* _Task directions_: Down to the last line, print the entries below exactly, and keep every picture out of the copy.

Web interface edit records
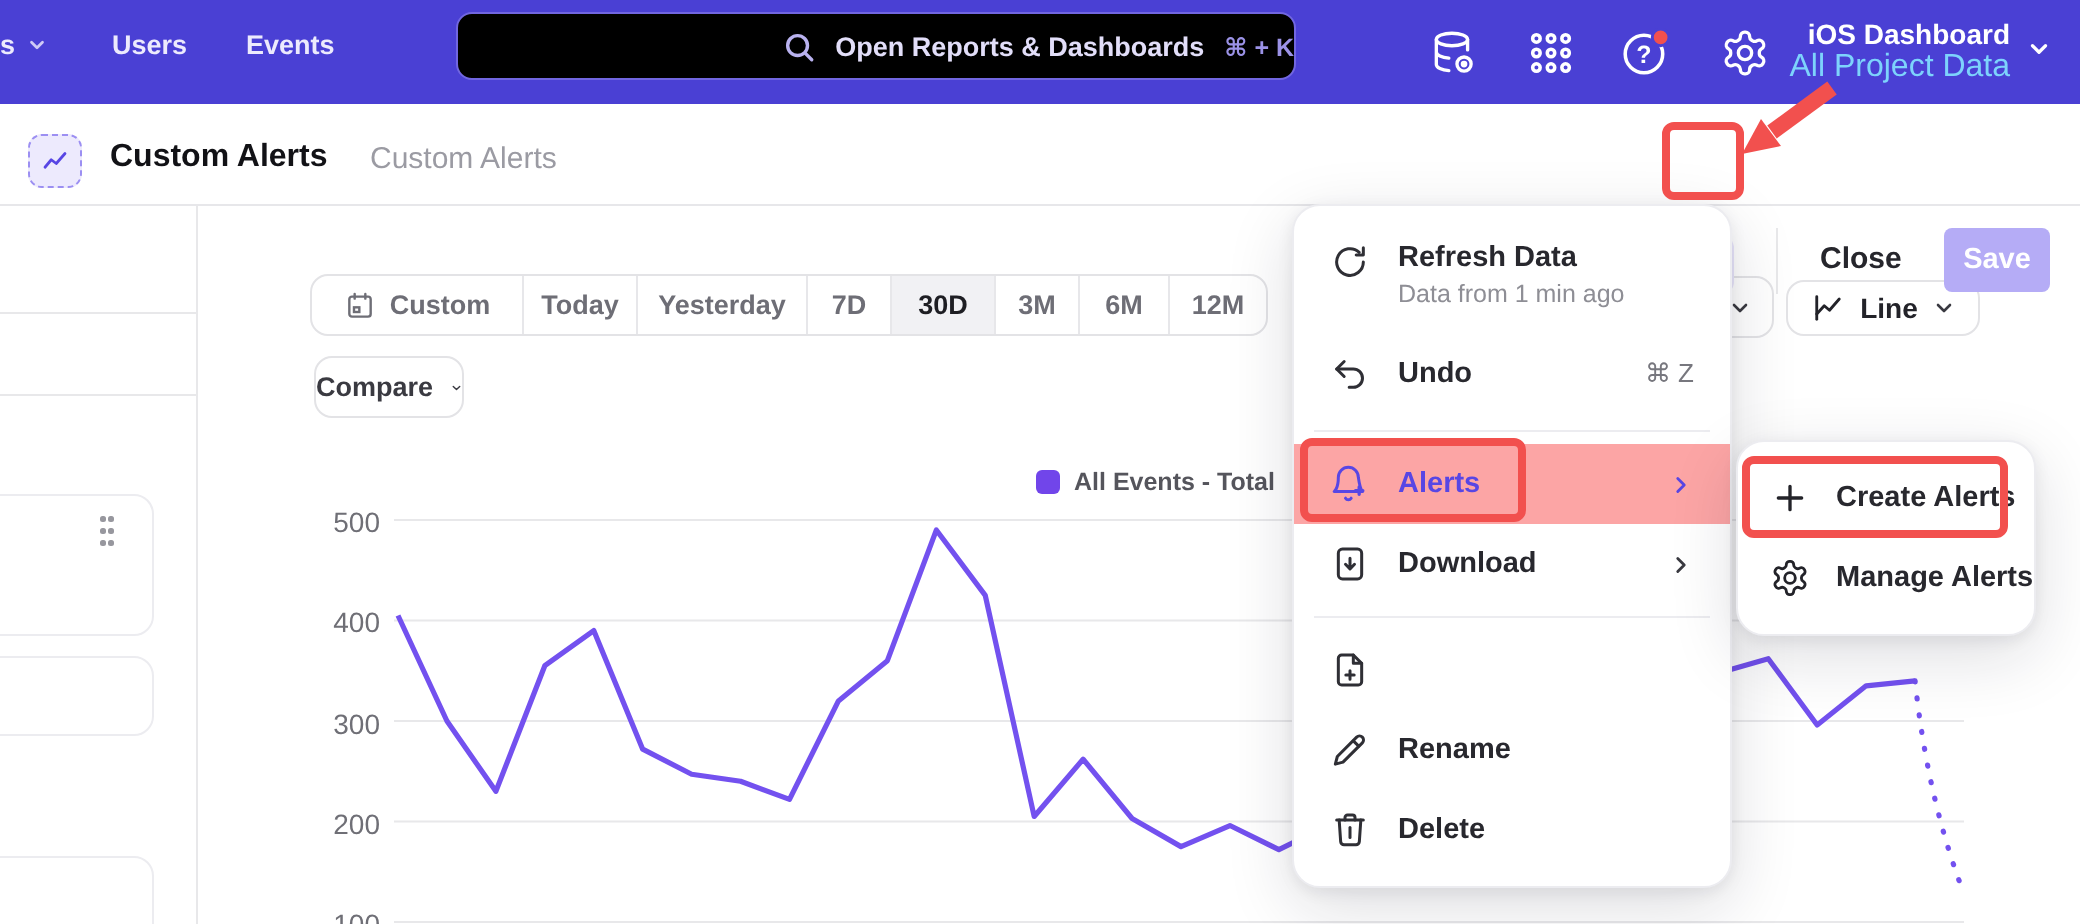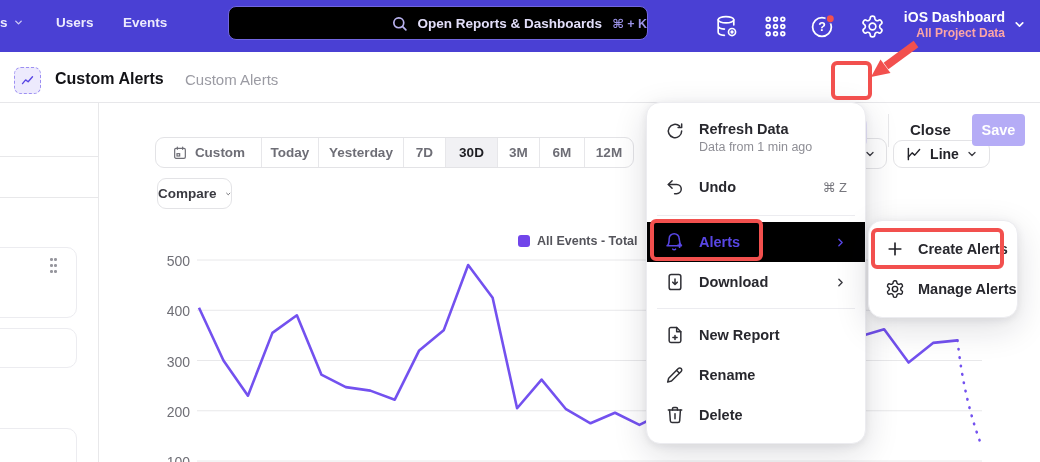--- a/index.html
+++ b/index.html
@@ -11,21 +11,21 @@
   
   #navbar { left:0; top:0; width:1040px; height:52px; background:#4a40d4; z-index:2; }
   .nav-item { color:#eceafd; font-size:13.5px; font-weight:600; top:15px; display:flex; align-items:center; gap:5px; cursor:pointer; }
   #searchbar { left:228px; top:6px; width:420px; height:34px; background:#000000; border:1px solid #7166e0;
     border-radius:8px; display:flex; align-items:center; justify-content:flex-end; gap:10px; cursor:text; }
   #searchbar .ph { color:#e2def9; font-size:13.5px; font-weight:600; }
   #searchbar .sc { color:#9b92e6; font-size:12.5px; font-weight:600; }
   .nav-icon { top:14px; width:25px; height:25px; color:#fff; cursor:pointer; position:absolute; }
   #project { right:14px; top:8px; text-align:right; color:#fff; cursor:pointer; display:flex; align-items:center; gap:8px; }
   #project .pn { font-size:14px; font-weight:700; line-height:18px; }
-  #project .ps { font-size:12px; font-weight:700; color:#fca5a5; line-height:15px; }
+  #project .ps { font-size:16px; font-weight:400; color:#7dd3fc; line-height:15px; }
 
   
   #header { left:0; top:52px; width:1040px; height:51px; background:#fff; border-bottom:1px solid #e7e7ea; z-index:2; }
   #insights-badge { left:14px; top:15px; width:27px; height:27px; border-radius:7px; background:#edeafd;
     border:1px dashed #9c8ff2; display:flex; align-items:center; justify-content:center; }
   #page-title { left:55px; top:18px; font-size:16px; font-weight:700; color:#121216; }
   #breadcrumb { left:185px; top:19px; font-size:15px; color:#9b9ba3; }
   #avatar { left:652px; top:66px; width:31px; height:31px; border-radius:50%; background:#f2555e; color:#fff;
     font-size:12.5px; font-weight:700; display:flex; align-items:center; justify-content:center; cursor:pointer; }
   #link-btn { left:698px; top:68px; width:26px; height:26px; color:#2c2c33; cursor:pointer; }
@@ -70,21 +70,21 @@
   #chart-svg { left:0; top:0; z-index:0; }
 
   
   .menu-card { background:#fff; border:1px solid #ececf0; border-radius:14px;
     box-shadow:0 10px 34px rgba(20,20,40,.14), 0 2px 8px rgba(20,20,40,.08); z-index:5; }
   #ctx-menu { left:646px; top:102px; width:220px; padding:10px 0 8px 0; }
   .mi { display:flex; align-items:center; gap:14px; padding:0 18px; height:40px; cursor:pointer;
     font-size:14.5px; font-weight:600; color:#28282e; }
   .mi .grow { flex:1; }
   .mi .chev { color:#3a3a41; }
-  .mi.hl { background:#000000; color:#5846e4; }
+  .mi.hl { background:#fca5a5; color:#5846e4; }
   .mi.hl .chev { color:#5846e4; }
   .mi-2line { height:52px; align-items:flex-start; padding-top:8px; }
   .mi-2line .txt .sub { font-size:12.5px; font-weight:400; color:#8e8e95; margin-top:3px; }
   .shortcut { font-size:13px; color:#77777e; font-weight:400; }
   .mdiv { height:1px; background:#ececf0; margin:6px 10px; }
   .micon { width:20px; height:20px; flex:0 0 20px; color:#2f2f35; }
   .mi.hl .micon { color:#5846e4; }
 
   #sub-menu { left:868px; top:220px; width:150px; padding:8px 0; }
   #sub-menu .mi { padding:0 16px; gap:13px; font-size:14.5px; font-weight:700; white-space:nowrap; }
@@ -319,21 +319,20 @@
           <polyline points="9 6 15 12 9 18"></polyline>
         </svg>
     </div>
     <div class="mdiv"></div>
     <div class="mi">
       <svg class="micon" viewBox="0 0 24 24" fill="none" stroke="currentColor" stroke-width="1.8" stroke-linecap="round" stroke-linejoin="round">
         <path d="M14 3H7a2 2 0 0 0-2 2v14a2 2 0 0 0 2 2h10a2 2 0 0 0 2-2V8z"></path>
           <path d="M14 3v5h5"></path>
         <path d="M12 12.5v5M9.5 15h5"></path>
       </svg>
-      <span class="grow">New Report</span>
     </div>
     <div class="mi">
       <svg class="micon" viewBox="0 0 24 24" fill="none" stroke="currentColor" stroke-width="1.8" stroke-linecap="round" stroke-linejoin="round">
         <path d="M16 4.3a2.4 2.4 0 0 1 3.4 3.4L7.8 19.3 3.2 20.5l1.2-4.6Z"></path>
           <path d="M14 6.5l3.2 3.2"></path>
       </svg>
       <span class="grow">Rename</span>
     </div>
     <div class="mi">
       <svg class="micon" viewBox="0 0 24 24" fill="none" stroke="currentColor" stroke-width="1.8" stroke-linecap="round" stroke-linejoin="round">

* _Task answer_:
--- a/index.html
+++ b/index.html
@@ -11,21 +11,21 @@
   
   #navbar { left:0; top:0; width:1040px; height:52px; background:#4a40d4; z-index:2; }
   .nav-item { color:#eceafd; font-size:13.5px; font-weight:600; top:15px; display:flex; align-items:center; gap:5px; cursor:pointer; }
   #searchbar { left:228px; top:6px; width:420px; height:34px; background:#000000; border:1px solid #7166e0;
     border-radius:8px; display:flex; align-items:center; justify-content:flex-end; gap:10px; cursor:text; }
   #searchbar .ph { color:#e2def9; font-size:13.5px; font-weight:600; }
   #searchbar .sc { color:#9b92e6; font-size:12.5px; font-weight:600; }
   .nav-icon { top:14px; width:25px; height:25px; color:#fff; cursor:pointer; position:absolute; }
   #project { right:14px; top:8px; text-align:right; color:#fff; cursor:pointer; display:flex; align-items:center; gap:8px; }
   #project .pn { font-size:14px; font-weight:700; line-height:18px; }
-  #project .ps { font-size:12px; font-weight:700; color:#fca5a5; line-height:15px; }
+  #project .ps { font-size:16px; font-weight:400; color:#7dd3fc; line-height:15px; }
 
   
   #header { left:0; top:52px; width:1040px; height:51px; background:#fff; border-bottom:1px solid #e7e7ea; z-index:2; }
   #insights-badge { left:14px; top:15px; width:27px; height:27px; border-radius:7px; background:#edeafd;
     border:1px dashed #9c8ff2; display:flex; align-items:center; justify-content:center; }
   #page-title { left:55px; top:18px; font-size:16px; font-weight:700; color:#121216; }
   #breadcrumb { left:185px; top:19px; font-size:15px; color:#9b9ba3; }
   #avatar { left:652px; top:66px; width:31px; height:31px; border-radius:50%; background:#f2555e; color:#fff;
     font-size:12.5px; font-weight:700; display:flex; align-items:center; justify-content:center; cursor:pointer; }
   #link-btn { left:698px; top:68px; width:26px; height:26px; color:#2c2c33; cursor:pointer; }
@@ -70,21 +70,21 @@
   #chart-svg { left:0; top:0; z-index:0; }
 
   
   .menu-card { background:#fff; border:1px solid #ececf0; border-radius:14px;
     box-shadow:0 10px 34px rgba(20,20,40,.14), 0 2px 8px rgba(20,20,40,.08); z-index:5; }
   #ctx-menu { left:646px; top:102px; width:220px; padding:10px 0 8px 0; }
   .mi { display:flex; align-items:center; gap:14px; padding:0 18px; height:40px; cursor:pointer;
     font-size:14.5px; font-weight:600; color:#28282e; }
   .mi .grow { flex:1; }
   .mi .chev { color:#3a3a41; }
-  .mi.hl { background:#000000; color:#5846e4; }
+  .mi.hl { background:#fca5a5; color:#5846e4; }
   .mi.hl .chev { color:#5846e4; }
   .mi-2line { height:52px; align-items:flex-start; padding-top:8px; }
   .mi-2line .txt .sub { font-size:12.5px; font-weight:400; color:#8e8e95; margin-top:3px; }
   .shortcut { font-size:13px; color:#77777e; font-weight:400; }
   .mdiv { height:1px; background:#ececf0; margin:6px 10px; }
   .micon { width:20px; height:20px; flex:0 0 20px; color:#2f2f35; }
   .mi.hl .micon { color:#5846e4; }
 
   #sub-menu { left:868px; top:220px; width:150px; padding:8px 0; }
   #sub-menu .mi { padding:0 16px; gap:13px; font-size:14.5px; font-weight:700; white-space:nowrap; }
@@ -319,21 +319,20 @@
           <polyline points="9 6 15 12 9 18"></polyline>
         </svg>
     </div>
     <div class="mdiv"></div>
     <div class="mi">
       <svg class="micon" viewBox="0 0 24 24" fill="none" stroke="currentColor" stroke-width="1.8" stroke-linecap="round" stroke-linejoin="round">
         <path d="M14 3H7a2 2 0 0 0-2 2v14a2 2 0 0 0 2 2h10a2 2 0 0 0 2-2V8z"></path>
           <path d="M14 3v5h5"></path>
         <path d="M12 12.5v5M9.5 15h5"></path>
       </svg>
-      <span class="grow">New Report</span>
     </div>
     <div class="mi">
       <svg class="micon" viewBox="0 0 24 24" fill="none" stroke="currentColor" stroke-width="1.8" stroke-linecap="round" stroke-linejoin="round">
         <path d="M16 4.3a2.4 2.4 0 0 1 3.4 3.4L7.8 19.3 3.2 20.5l1.2-4.6Z"></path>
           <path d="M14 6.5l3.2 3.2"></path>
       </svg>
       <span class="grow">Rename</span>
     </div>
     <div class="mi">
       <svg class="micon" viewBox="0 0 24 24" fill="none" stroke="currentColor" stroke-width="1.8" stroke-linecap="round" stroke-linejoin="round">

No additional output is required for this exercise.